BEGIN
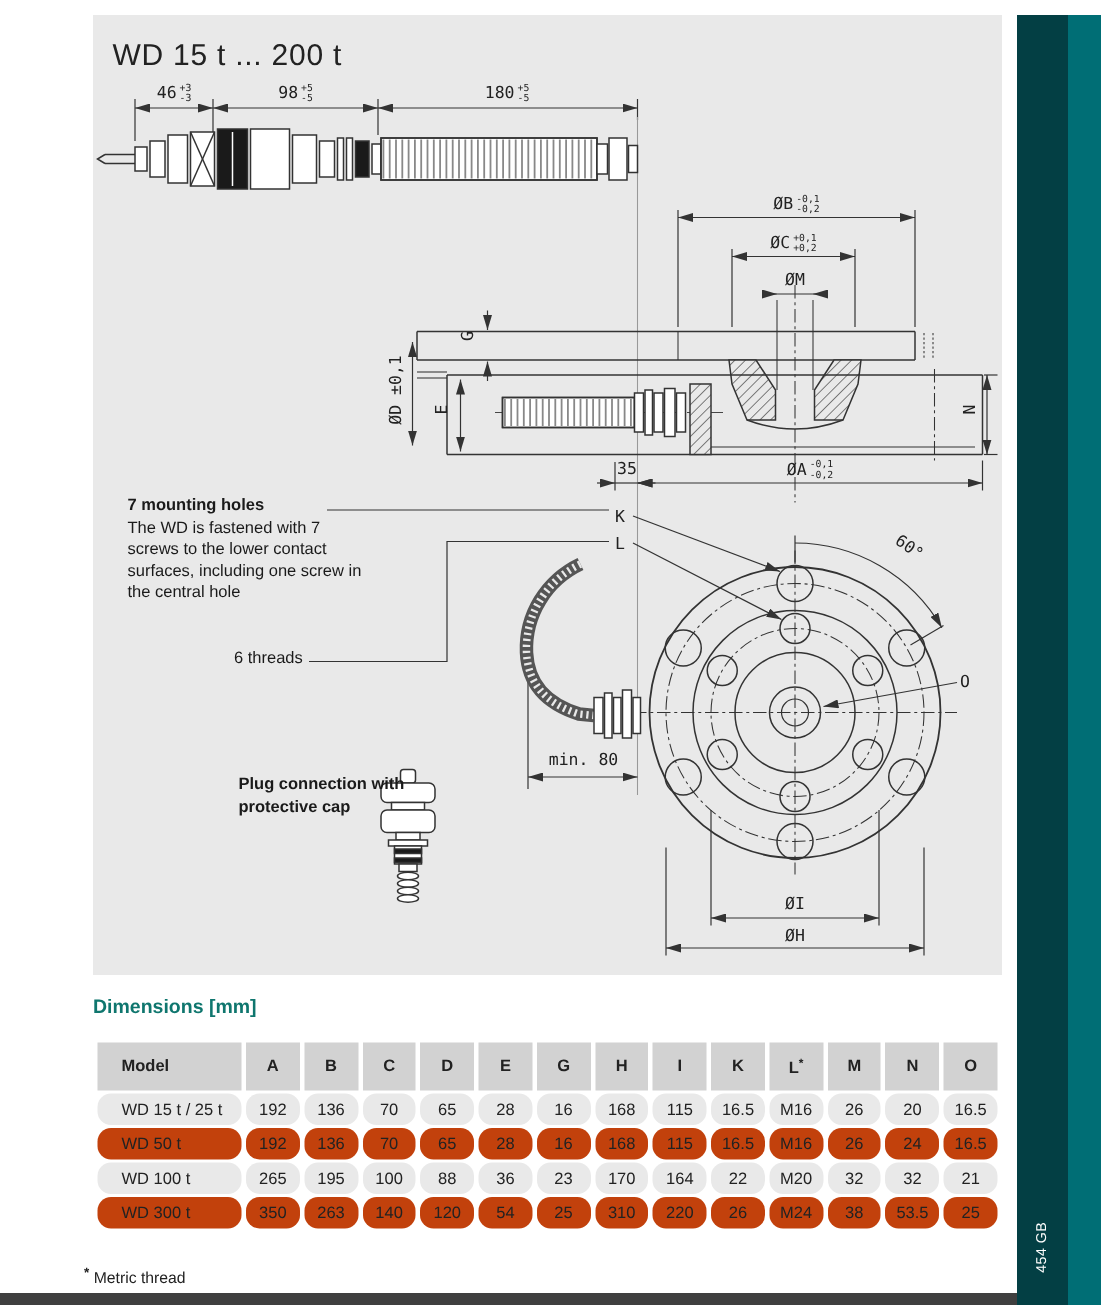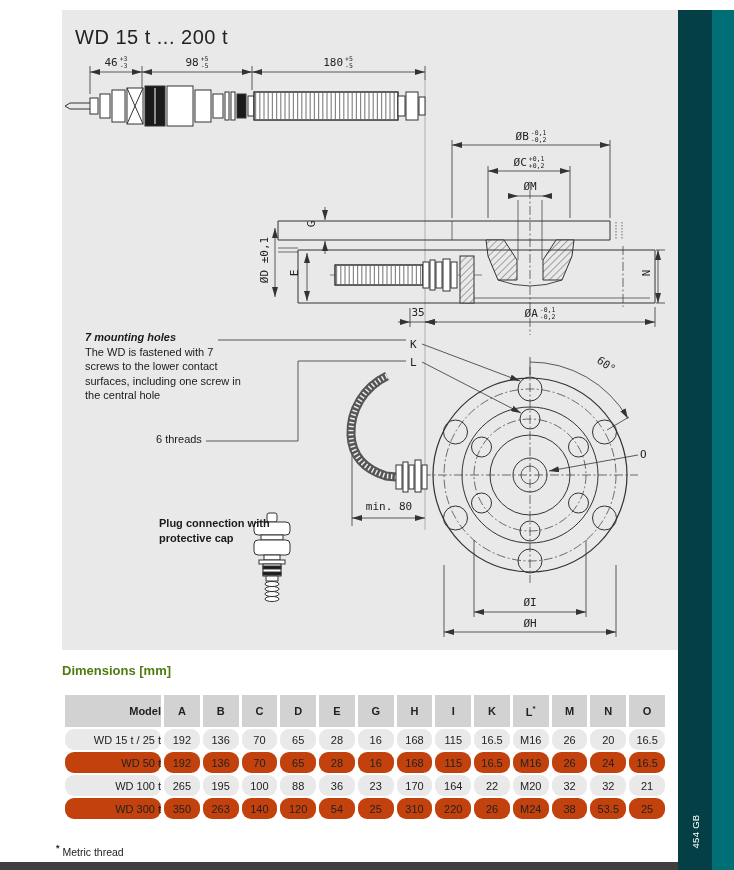--- a/index.html
+++ b/index.html
@@ -7,7 +7,7 @@
        font-family:"Liberation Sans",sans-serif;color:#1a1a1a;}
 
   
-  .panel{position:absolute;left:62px;top:10px;width:606px;height:640px;background:#e9e9e9;padding-left:16px;}
+  .panel{position:absolute;left:62px;top:10px;width:606px;height:640px;background:#e9e9e9;}
   .panel-title{position:absolute;left:13px;top:16px;font-size:20px;letter-spacing:.5px;color:#222;}
   .drawing-svg{position:absolute;left:0;top:0;}
 

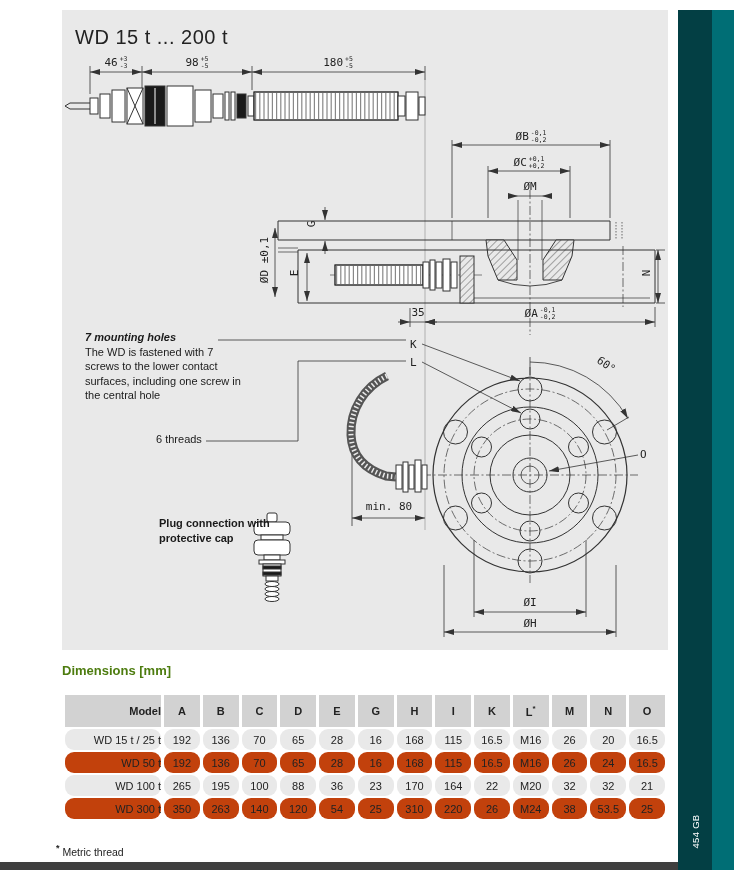--- a/index.html
+++ b/index.html
@@ -20,7 +20,7 @@
 
   
   .note{position:absolute;font-size:11px;line-height:14.5px;color:#1a1a1a;}
-  .note b{display:block;font-style:italic;}
+  .note b{display:block;}
 
   
   .dim-heading{position:absolute;left:62px;top:663px;font-size:13px;font-weight:bold;color:#4d7c0f;}

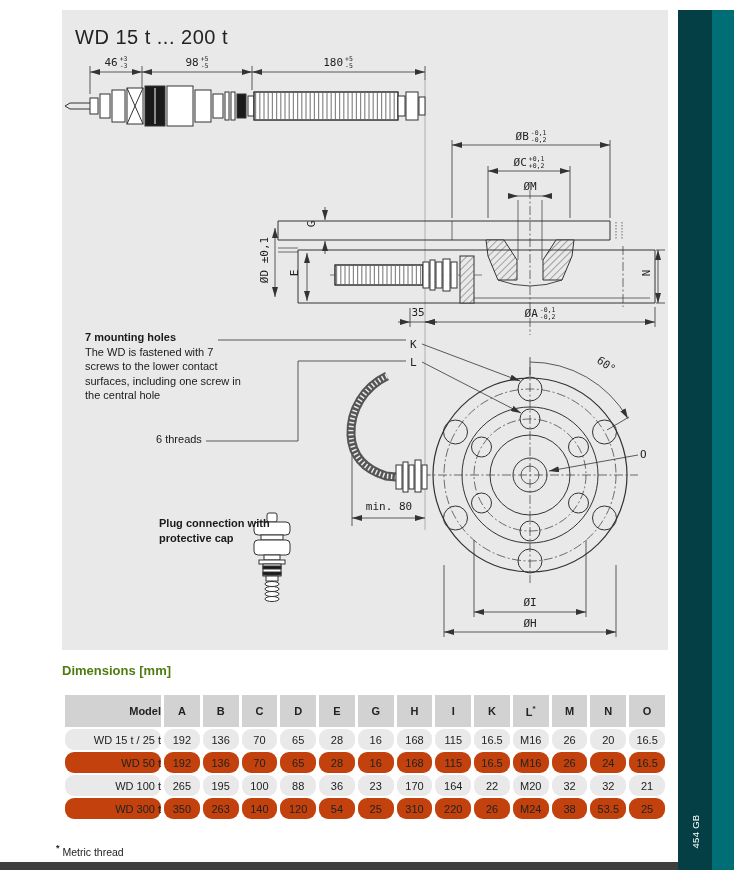--- a/index.html
+++ b/index.html
@@ -23,7 +23,7 @@
   .note b{display:block;}
 
   
-  .dim-heading{position:absolute;left:62px;top:663px;font-size:13px;font-weight:bold;color:#4d7c0f;}
+  .dim-heading{position:absolute;left:62px;top:663px;font-size:13px;font-weight:bold;color:#0f766e;}
   .dims-table{position:absolute;left:62px;top:693px;width:606px;border-collapse:separate;
               border-spacing:3px 2px;table-layout:fixed;font-size:11px;color:#222;}
   .dims-table th{background:#d2d2d2;height:32px;font-weight:bold;text-align:center;padding:0;}

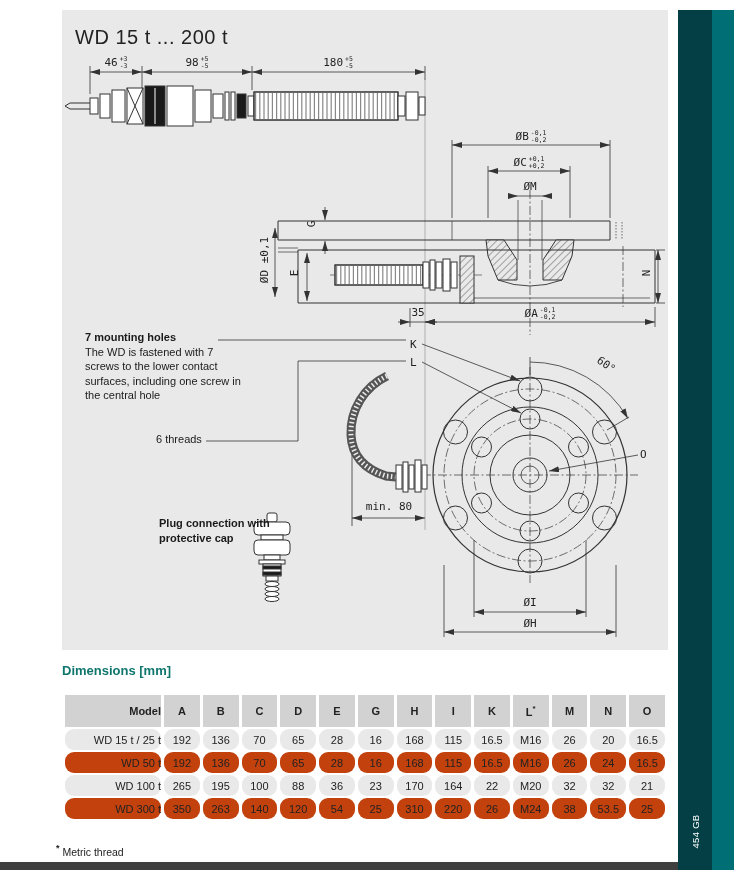--- a/index.html
+++ b/index.html
@@ -27,7 +27,7 @@
   .dims-table{position:absolute;left:62px;top:693px;width:606px;border-collapse:separate;
               border-spacing:3px 2px;table-layout:fixed;font-size:11px;color:#222;}
   .dims-table th{background:#d2d2d2;height:32px;font-weight:bold;text-align:center;padding:0;}
-  .dims-table th.model-col,.dims-table td.model-col{text-align:right;padding-left:0;}
+  .dims-table th.model-col,.dims-table td.model-col{text-align:left;padding-left:16px;}
   .dims-table td{background:#e9e9e9;height:21px;text-align:center;padding:0;border-radius:9px;}
   .dims-table tr.dark td{background:#c2410c;}
   .thsup{font-size:8px;vertical-align:super;font-weight:bold;}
END
Exercise objective » Leaving out the pictures, print each line of the records above from the first up to and including the one that contains "-20,7 +20,7 @@", exactly as written.

Solution for this problem »
--- a/index.html
+++ b/index.html
@@ -7,7 +7,7 @@
        font-family:"Liberation Sans",sans-serif;color:#1a1a1a;}
 
   
-  .panel{position:absolute;left:62px;top:10px;width:606px;height:640px;background:#e9e9e9;padding-left:16px;}
+  .panel{position:absolute;left:62px;top:10px;width:606px;height:640px;background:#e9e9e9;}
   .panel-title{position:absolute;left:13px;top:16px;font-size:20px;letter-spacing:.5px;color:#222;}
   .drawing-svg{position:absolute;left:0;top:0;}
 

--- a/index.html
+++ b/index.html
@@ -20,7 +20,7 @@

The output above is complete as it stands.